In the overrunning automatic transmission AMT, due to the existence of the one-way overrunning clutch, when driving in a high gear, the synchronizer in the low gear can be pre-engaged, and the one-way overrunning clutch is disengaged from the transmission of the low gear gear, and when downshifting, the synchronizer can be directly engaged. When the high gear synchronizer is disengaged, the downshift transmission can be switched to a lower gear, which makes the downshift shifting process more simple and efficient.

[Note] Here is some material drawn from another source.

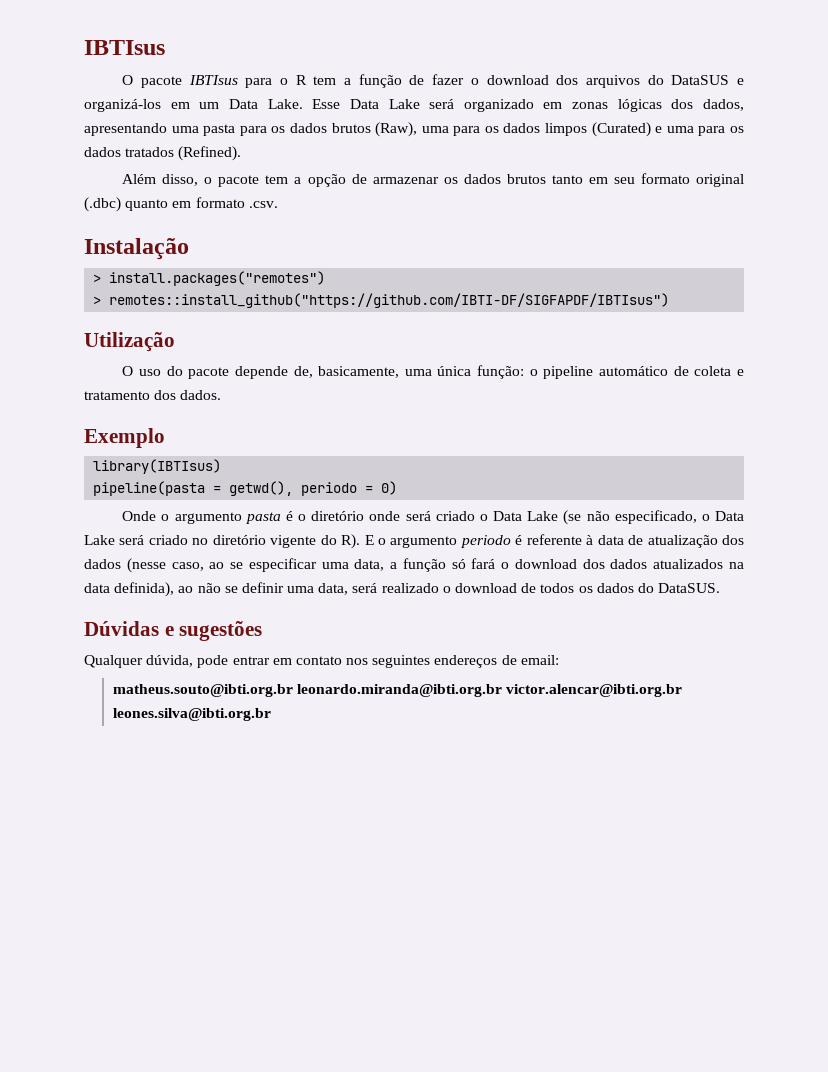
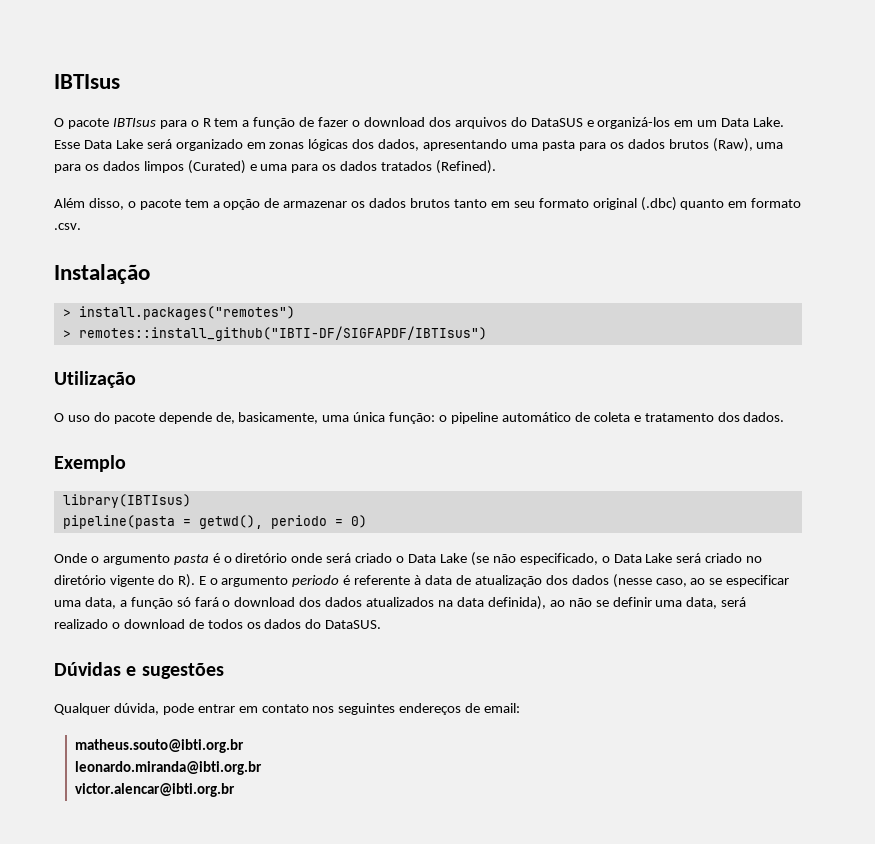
[109,293,670,308] remotes::install_github("https://github.com/IBTI-DF/SIGFAPDF/IBTIsus") -> [78,326,487,341] remotes::install_github("IBTI-DF/SIGFAPDF/IBTIsus")
(293, 690) none -> (244, 746) //
[506,684,683,697] [112,708,271,721] victor.alencar@ibti.org.br leones.silva@ibti.org.br -> [74,783,235,797] // victor.alencar@ibti.org.br

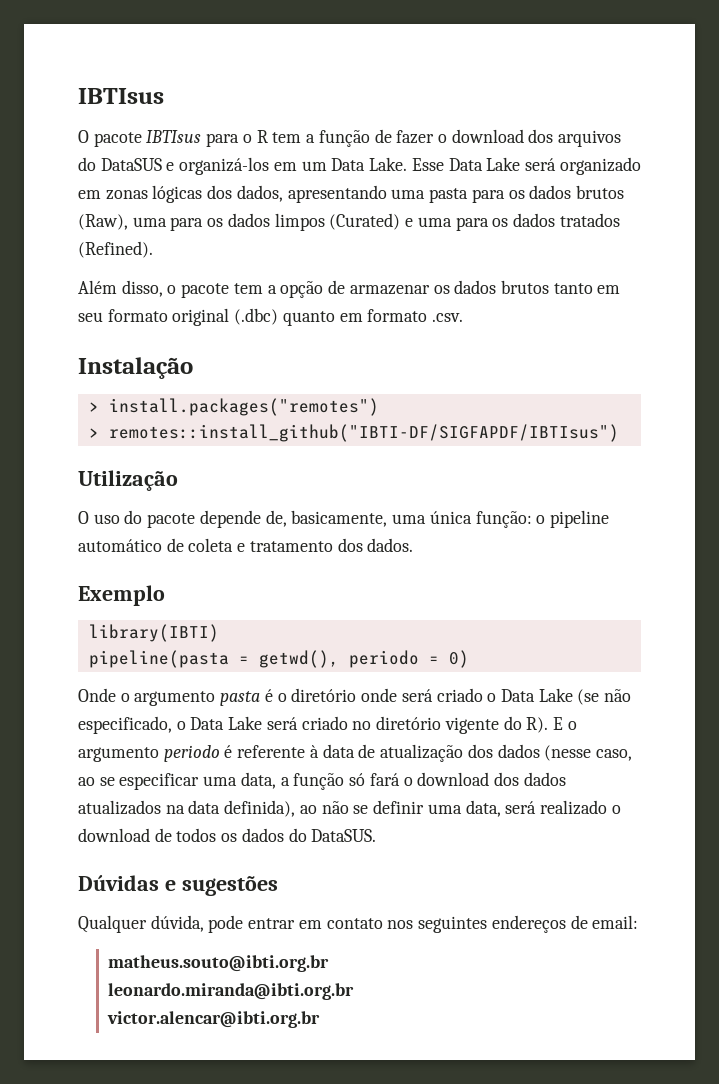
[62,494,191,508] library(IBTIsus) -> [88,624,219,642] library(IBTI)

Finally, it is noted that the above embodiments are only used to illustrate the technical solutions of the present invention without limitation. Although the present invention has been described in detail with reference to the preferred embodiments, those of ordinary skill in the art should understand that the technical solutions of the present invention can be carried out Modifications or equivalent replacements without departing from the spirit and scope of the technical solution of the present invention shall be covered by the claims of the present invention.

Claims (1)

1. automatic over-drive gear transmission, comprises input shaft (1), output shaft (2), jack shaft (3), reverse gear shaft (4), synchronizer I (5) and synchronizer II (9); Described input shaft (1) is provided with the driving gear of each gear, and the driving gear of each gear comprises one grade of driving gear (6), second gear driving gear (7), third speed drive gear (8) and fourth gear driving gear (11); Described jack shaft (3) is provided with the driven gear be meshed with each gear driving gear, and the driven gear of each gear comprises first speed driven gear (22), second gear driven gear (20), third gear driven gear (19) and fourth gear driven gear (18); Described synchronizer I (5) is arranged between first speed driven gear (22) and second gear driven gear (20), and described synchronizer II (9) is arranged between third speed drive gear (8) and fourth gear driving gear (11); It is characterized in that: also comprise mono-directional overrun clutch F ₁and mono-directional overrun clutch F (10) ₂(21), described mono-directional overrun clutch F ₁(10) be enclosed within input shaft (1), mono-directional overrun clutch F ₁(10) outer ring is fixed on fourth gear driving gear (11), mono-directional overrun clutch F ₁(10) inner ring is fixedly connected with synchronizer II (9); Described mono-directional overrun clutch F ₂(21) be enclosed within jack shaft (3), mono-directional overrun clutch F ₂(21) outer ring is fixed on second gear driven gear (20), mono-directional overrun clutch F ₂(21) inner ring is fixedly connected with synchronizer I (5).